**EXERCISE INSTRUCTIONS**. Apart from the images, repeat the data below exactly as written.

(Web document revisions)

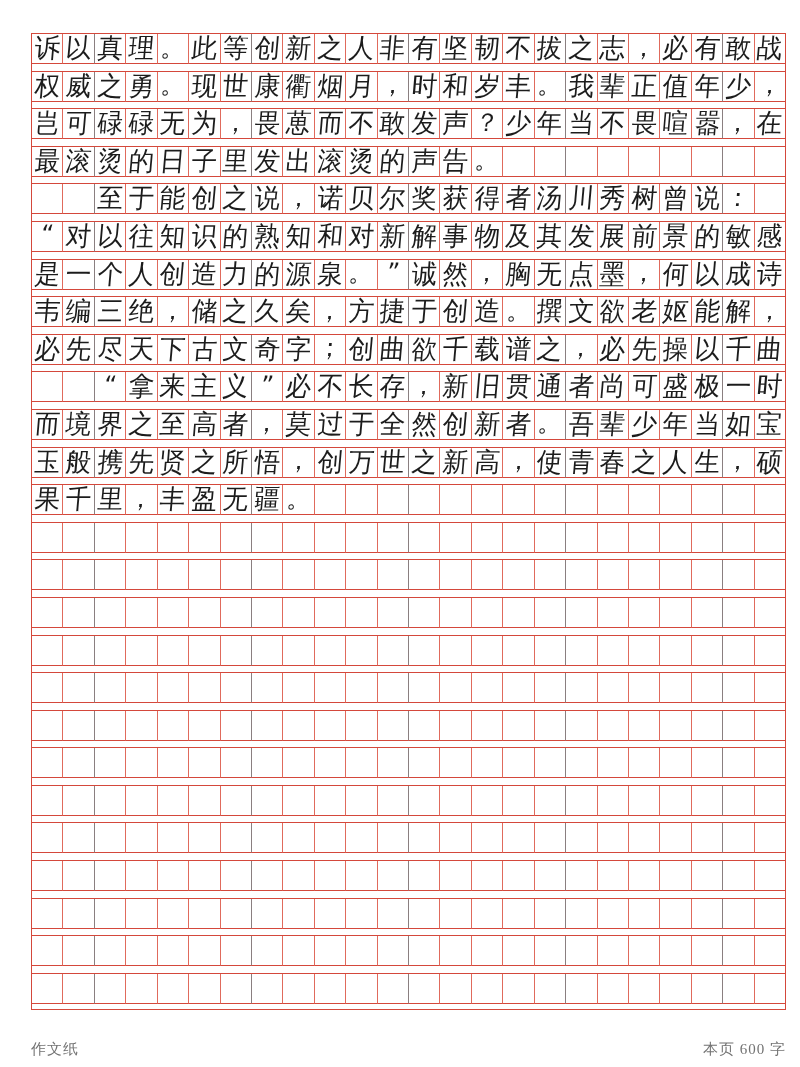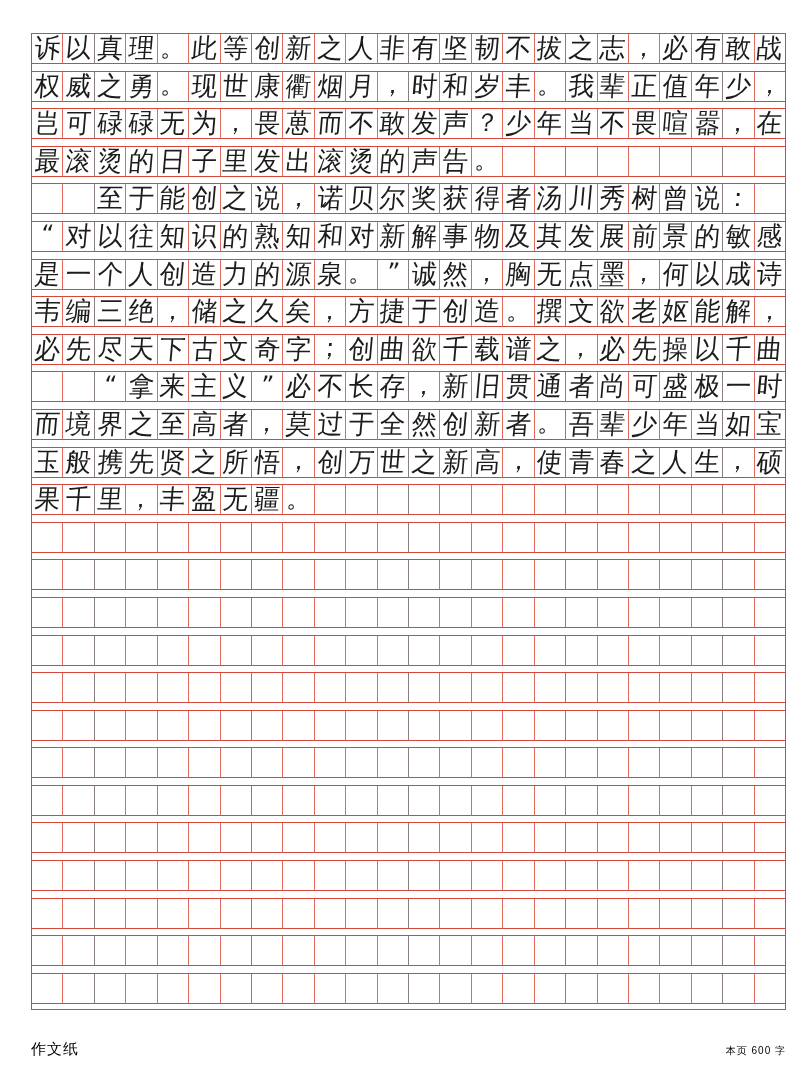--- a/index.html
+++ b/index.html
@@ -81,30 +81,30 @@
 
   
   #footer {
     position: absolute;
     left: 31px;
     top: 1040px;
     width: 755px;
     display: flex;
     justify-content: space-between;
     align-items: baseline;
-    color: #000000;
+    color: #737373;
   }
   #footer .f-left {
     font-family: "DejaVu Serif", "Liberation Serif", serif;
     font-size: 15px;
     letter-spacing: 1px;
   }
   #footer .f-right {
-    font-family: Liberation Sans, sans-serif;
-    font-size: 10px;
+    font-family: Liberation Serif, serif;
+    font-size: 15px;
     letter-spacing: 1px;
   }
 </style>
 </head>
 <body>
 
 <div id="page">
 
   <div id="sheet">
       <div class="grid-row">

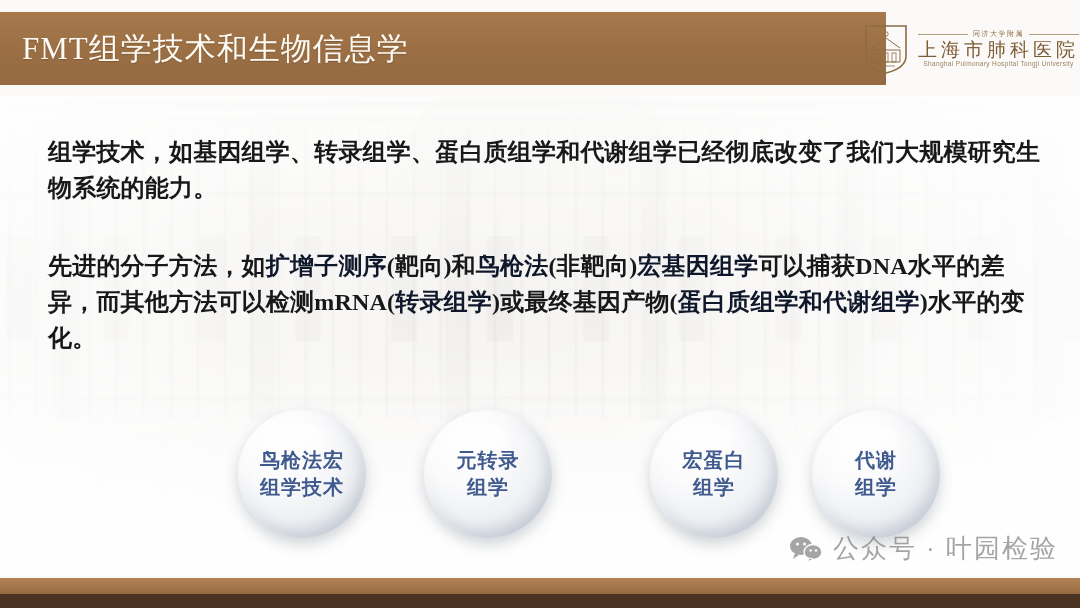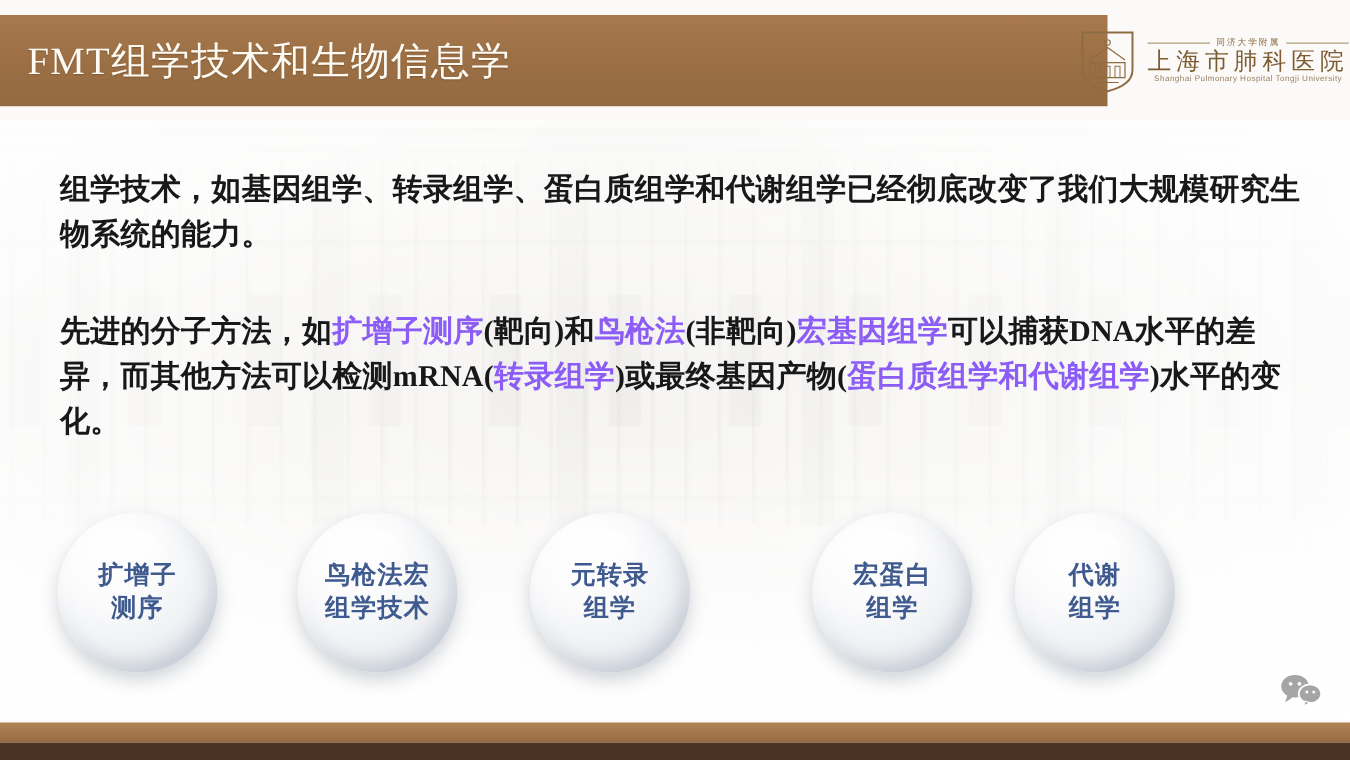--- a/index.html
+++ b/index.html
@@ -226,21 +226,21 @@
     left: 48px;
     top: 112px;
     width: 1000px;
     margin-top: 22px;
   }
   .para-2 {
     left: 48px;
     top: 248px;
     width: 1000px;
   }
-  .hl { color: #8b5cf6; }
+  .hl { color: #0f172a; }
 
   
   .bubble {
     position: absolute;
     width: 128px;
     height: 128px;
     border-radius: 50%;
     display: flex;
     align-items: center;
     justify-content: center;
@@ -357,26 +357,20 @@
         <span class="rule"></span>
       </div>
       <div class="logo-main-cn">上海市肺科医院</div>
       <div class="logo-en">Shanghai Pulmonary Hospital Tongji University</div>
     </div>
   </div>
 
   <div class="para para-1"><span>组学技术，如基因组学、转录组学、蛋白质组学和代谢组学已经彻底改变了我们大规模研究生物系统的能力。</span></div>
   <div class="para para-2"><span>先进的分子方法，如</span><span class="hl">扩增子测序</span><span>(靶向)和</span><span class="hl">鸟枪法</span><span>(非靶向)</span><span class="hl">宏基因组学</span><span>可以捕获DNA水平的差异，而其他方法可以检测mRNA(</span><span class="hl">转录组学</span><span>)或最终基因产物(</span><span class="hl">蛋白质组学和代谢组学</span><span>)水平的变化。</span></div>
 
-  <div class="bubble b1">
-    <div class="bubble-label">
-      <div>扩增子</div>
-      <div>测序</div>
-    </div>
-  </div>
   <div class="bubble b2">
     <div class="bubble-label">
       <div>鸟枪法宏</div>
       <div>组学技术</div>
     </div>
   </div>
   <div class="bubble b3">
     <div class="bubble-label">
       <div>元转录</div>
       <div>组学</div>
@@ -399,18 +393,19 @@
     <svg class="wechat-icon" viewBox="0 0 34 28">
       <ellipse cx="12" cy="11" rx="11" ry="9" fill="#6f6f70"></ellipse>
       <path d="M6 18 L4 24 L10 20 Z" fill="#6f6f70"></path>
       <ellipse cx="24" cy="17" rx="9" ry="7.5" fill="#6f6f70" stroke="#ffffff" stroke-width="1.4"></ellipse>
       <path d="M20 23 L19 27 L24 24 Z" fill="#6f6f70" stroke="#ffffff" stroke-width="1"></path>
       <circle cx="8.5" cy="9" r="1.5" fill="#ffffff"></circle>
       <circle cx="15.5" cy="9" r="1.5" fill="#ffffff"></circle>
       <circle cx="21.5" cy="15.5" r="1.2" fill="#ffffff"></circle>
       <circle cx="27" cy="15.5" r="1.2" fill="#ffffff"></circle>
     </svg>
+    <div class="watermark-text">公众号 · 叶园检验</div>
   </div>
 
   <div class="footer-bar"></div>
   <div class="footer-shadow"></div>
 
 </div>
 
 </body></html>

**EXPECTED ANSWER**.
--- a/index.html
+++ b/index.html
@@ -81,30 +81,30 @@
 
   
   #footer {
     position: absolute;
     left: 31px;
     top: 1040px;
     width: 755px;
     display: flex;
     justify-content: space-between;
     align-items: baseline;
-    color: #000000;
+    color: #737373;
   }
   #footer .f-left {
     font-family: "DejaVu Serif", "Liberation Serif", serif;
     font-size: 15px;
     letter-spacing: 1px;
   }
   #footer .f-right {
-    font-family: Liberation Sans, sans-serif;
-    font-size: 10px;
+    font-family: Liberation Serif, serif;
+    font-size: 15px;
     letter-spacing: 1px;
   }
 </style>
 </head>
 <body>
 
 <div id="page">
 
   <div id="sheet">
       <div class="grid-row">

--- a/index.html
+++ b/index.html
@@ -226,21 +226,21 @@
     left: 48px;
     top: 112px;
     width: 1000px;
     margin-top: 22px;
   }
   .para-2 {
     left: 48px;
     top: 248px;
     width: 1000px;
   }
-  .hl { color: #8b5cf6; }
+  .hl { color: #0f172a; }
 
   
   .bubble {
     position: absolute;
     width: 128px;
     height: 128px;
     border-radius: 50%;
     display: flex;
     align-items: center;
     justify-content: center;
@@ -357,26 +357,20 @@
         <span class="rule"></span>
       </div>
       <div class="logo-main-cn">上海市肺科医院</div>
       <div class="logo-en">Shanghai Pulmonary Hospital Tongji University</div>
     </div>
   </div>
 
   <div class="para para-1"><span>组学技术，如基因组学、转录组学、蛋白质组学和代谢组学已经彻底改变了我们大规模研究生物系统的能力。</span></div>
   <div class="para para-2"><span>先进的分子方法，如</span><span class="hl">扩增子测序</span><span>(靶向)和</span><span class="hl">鸟枪法</span><span>(非靶向)</span><span class="hl">宏基因组学</span><span>可以捕获DNA水平的差异，而其他方法可以检测mRNA(</span><span class="hl">转录组学</span><span>)或最终基因产物(</span><span class="hl">蛋白质组学和代谢组学</span><span>)水平的变化。</span></div>
 
-  <div class="bubble b1">
-    <div class="bubble-label">
-      <div>扩增子</div>
-      <div>测序</div>
-    </div>
-  </div>
   <div class="bubble b2">
     <div class="bubble-label">
       <div>鸟枪法宏</div>
       <div>组学技术</div>
     </div>
   </div>
   <div class="bubble b3">
     <div class="bubble-label">
       <div>元转录</div>
       <div>组学</div>
@@ -399,18 +393,19 @@
     <svg class="wechat-icon" viewBox="0 0 34 28">
       <ellipse cx="12" cy="11" rx="11" ry="9" fill="#6f6f70"></ellipse>
       <path d="M6 18 L4 24 L10 20 Z" fill="#6f6f70"></path>
       <ellipse cx="24" cy="17" rx="9" ry="7.5" fill="#6f6f70" stroke="#ffffff" stroke-width="1.4"></ellipse>
       <path d="M20 23 L19 27 L24 24 Z" fill="#6f6f70" stroke="#ffffff" stroke-width="1"></path>
       <circle cx="8.5" cy="9" r="1.5" fill="#ffffff"></circle>
       <circle cx="15.5" cy="9" r="1.5" fill="#ffffff"></circle>
       <circle cx="21.5" cy="15.5" r="1.2" fill="#ffffff"></circle>
       <circle cx="27" cy="15.5" r="1.2" fill="#ffffff"></circle>
     </svg>
+    <div class="watermark-text">公众号 · 叶园检验</div>
   </div>
 
   <div class="footer-bar"></div>
   <div class="footer-shadow"></div>
 
 </div>
 
 </body></html>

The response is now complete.